In other areas, consumers change their behaviour as they adopt new values or are influenced by events. The successful IPO of Beyond Meat is one very visible example of where consumer choices, for plant-based alternatives in this instance, can positively drive valuations, at least in the short-run. On the other hand, incumbent food producers and soft drink companies have had to evolve and adapt as society's attitude towards sugar and obesity changes. Whether they represent part of the problem or part of the solution is a key question.

Manufacturers and retailers are praised for low prices but criticized for sending factory jobs to other countries with poor human rights. A more in-depth look at a company's supply chain and network can help to uncover areas of risk where a sea change in private and public perception of an industry could effectively remove its societal licence.

One group of companies that increasingly govern our lives and dominate investment portfolios are the “tech titans” - large internet and technology companies. Traditional company analysis reveals dominant market positions within industries, entrenched network effects, high margins and returns, fortress balance sheets and, in many cases, reasonable long-term valuations. No wonder they are popular investments. However, this approach overlooks a number of challenges in terms of company behaviour and how society is responding.

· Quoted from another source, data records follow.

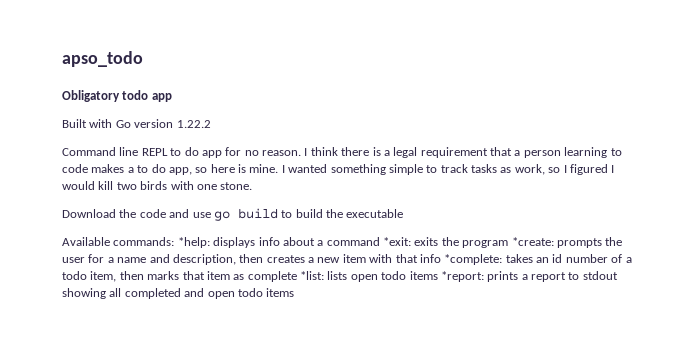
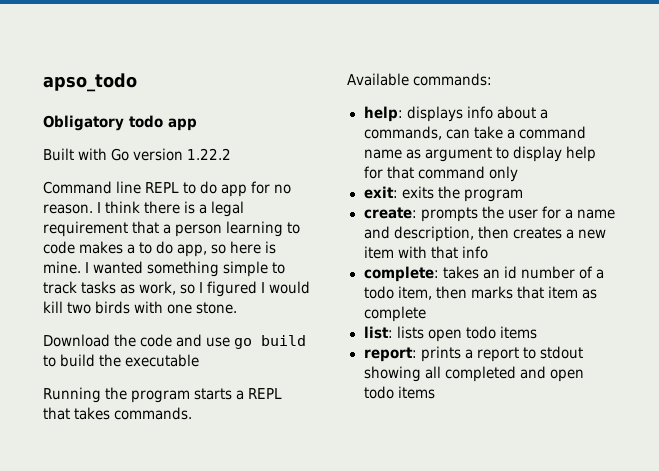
+ Running the program starts a REPL that takes commands.
- Available commands: *help: displays info about a command *exit: exits the program *create: prompts the user for a name and description, then creates a new item with that info *complete: takes an id number of a todo item, then marks that item as complete *list: lists open todo items *report: prints a report to stdout showing all completed and open todo items
+ Available commands:
+ help: displays info about a commands, can take a command name as argument to display help for that command only
+ exit: exits the program
+ create: prompts the user for a name and description, then creates a new item with that info
+ complete: takes an id number of a todo item, then marks that item as complete
+ list: lists open todo items
+ report: prints a report to stdout showing all completed and open todo items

E-commerce companies pay low taxes and often low wages, which consumers appear willing to tolerate because the companies offer convenience, selection, and competitive prices. As long as society considers that an acceptable trade-off, then politicians and regulators will likely be cautious. If, however, consumers see tax avoidance as locally harmful or are upset by company treatment of its customers, employees or suppliers, then regulators could be emboldened.

Most recently, Amazon’s use of third-party merchants’ data triggered an EU antitrust investigation. Some of the largest tech firms have come under mounting pressure not only about how data is used to shut out rivals but over security breaches and social media's role in elections. Investors would do well to remember that in today's environment, a misstep could have severe consequences.

Patterns of regulatory attack are emerging, with a focus on the tech titans’ expansion into adjacent industries – and given tech dominance of personal data, almost every industry today appears to be adjacent. It is critical to consider which companies are abusing their near-monopoly positions.

The breakdown of relationships between companies, industries and society represents a threat to long-term fundamentals and ultimately returns. Consumers may reject a brand, talented employees may leave for a competitor, production may be crippled through accidents, governments may impose fines or remove licences to operate. The risks are real and appear to be rising. Investment judgement on these issues, as well as traditional financial analysis, will be key to generating positive differentiated long-term portfolio returns.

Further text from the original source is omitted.